Calcium is an essential mineral, renowned for its critical role in maintaining strong bones and healthy teeth. Beyond these well-known benefits, calcium is also vital for blood clotting, muscle contraction, regulating heart rhythms, and nerve function. Approximately 99% of the body’s calcium is stored in the bones, while the remaining 1% circulates in the blood, muscles, and other tissues, highlighting its systemic importance.
The body diligently maintains a stable level of calcium in the blood to support these crucial daily functions. When blood calcium levels dip too low, the parathyroid hormone (PTH) signals the bones to release calcium into the bloodstream. PTH also activates vitamin D, enhancing calcium absorption in the intestines, and instructs the kidneys to reduce calcium excretion in urine. Conversely, when calcium levels are sufficient, calcitonin, another hormone, works to lower blood calcium by inhibiting calcium release from bones and prompting the kidneys to eliminate more calcium through urine.
To ensure it has enough calcium, the body relies on two primary sources: consuming foods or supplements rich in calcium and drawing from its calcium reserves in the body, mainly the bones. Insufficient intake of Foods Containing Calcium compels the body to borrow calcium from bones. Ideally, this borrowed calcium should be replenished, but this isn’t always guaranteed, even with increased calcium consumption later on.
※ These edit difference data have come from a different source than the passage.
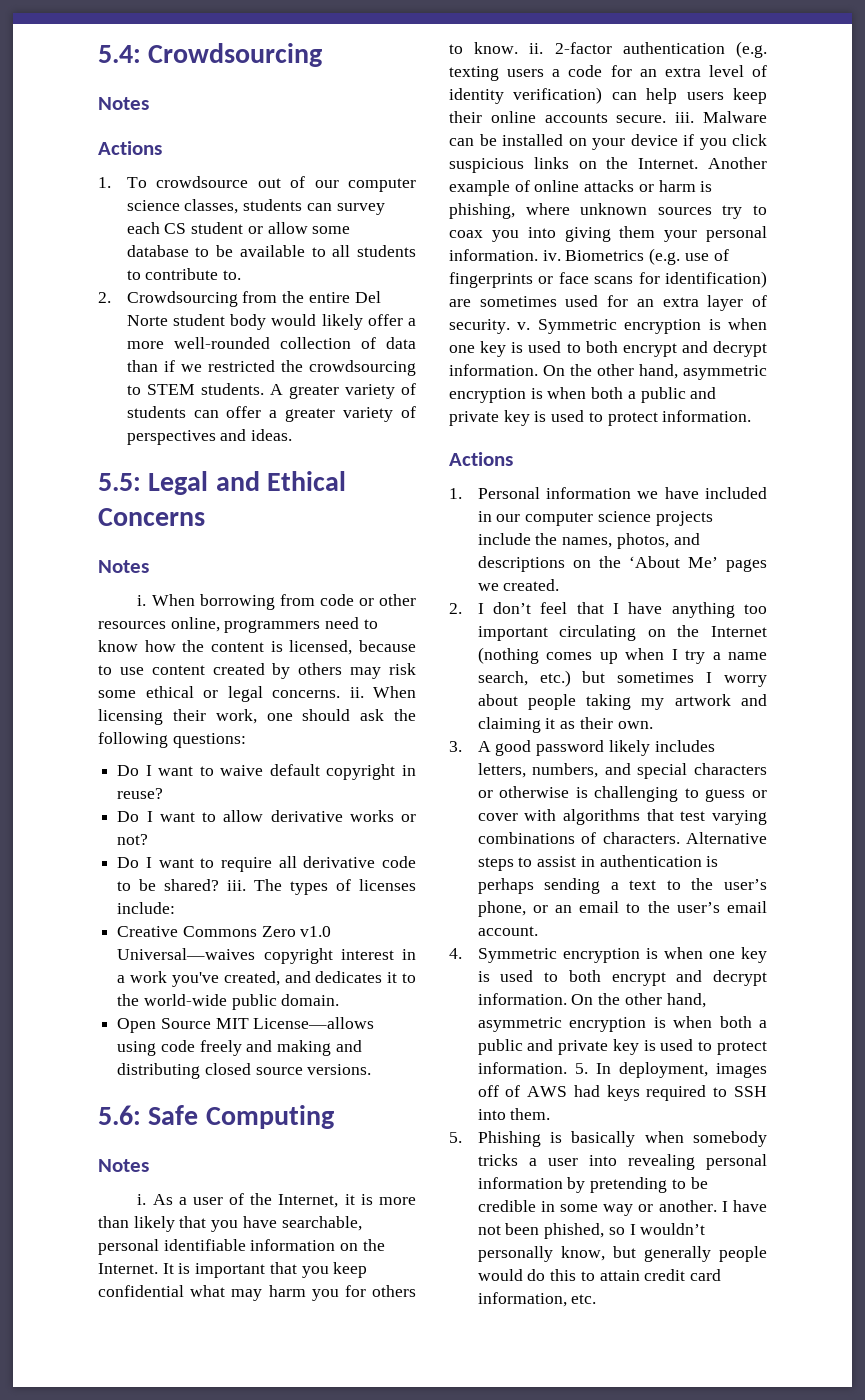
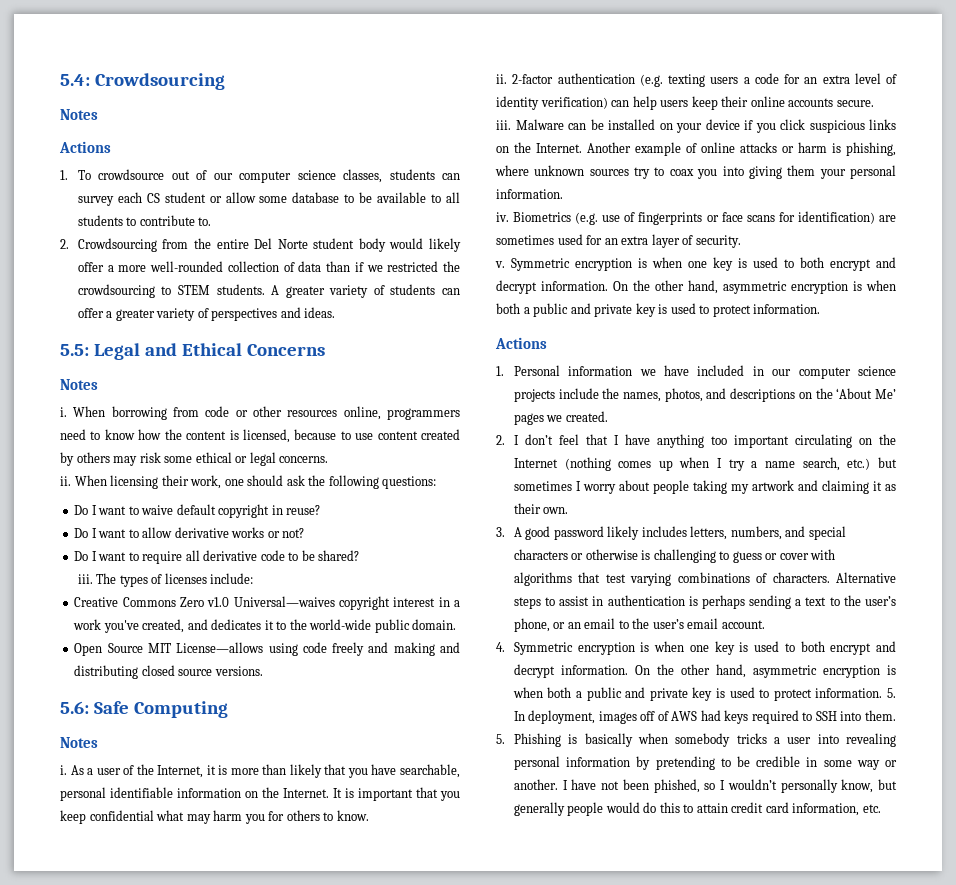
- When borrowing from code or other resources online, programmers need to know how the content is licensed, because to use content created by others may risk some ethical or legal concerns. ii.
+ When borrowing from code or other resources online, programmers need to know how the content is licensed, because to use content created by others may risk some ethical or legal concerns.
+ ii.
- Do I want to require all derivative code to be shared? iii.
+ Do I want to require all derivative code to be shared?
+ iii.
- It is important that you keep confidential what may harm you for others to know. ii.
+ It is important that you keep confidential what may harm you for others to know.
+ ii.
- 2-factor authentication (e.g. texting users a code for an extra level of identity verification) can help users keep their online accounts secure. iii.
+ 2-factor authentication (e.g. texting users a code for an extra level of identity verification) can help users keep their online accounts secure.
+ iii.
- Another example of online attacks or harm is phishing, where unknown sources try to coax you into giving them your personal information. iv.
+ Another example of online attacks or harm is phishing, where unknown sources try to coax you into giving them your personal information.
+ iv.
- Biometrics (e.g. use of fingerprints or face scans for identification) are sometimes used for an extra layer of security. v.
+ Biometrics (e.g. use of fingerprints or face scans for identification) are sometimes used for an extra layer of security.
+ v.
top view wooden board with various cheese, nuts, broccoli, canned fish, and jug of milk
Recommended Daily Calcium Intake
Adequate calcium intake is crucial for overall health, and the recommended daily amounts vary based on age and gender. The Recommended Dietary Allowance (RDA) for calcium is as follows:
- Women (19-50 years): 1,000 mg daily
- Women (51+ years): 1,200 mg daily
- Pregnant and Lactating Women: 1,000 mg daily
- Men (19-70 years): 1,000 mg daily
- Men (71+ years): 1,200 mg daily [1]
These recommendations are designed to help most healthy individuals maintain sufficient calcium levels for optimal bodily functions and bone health.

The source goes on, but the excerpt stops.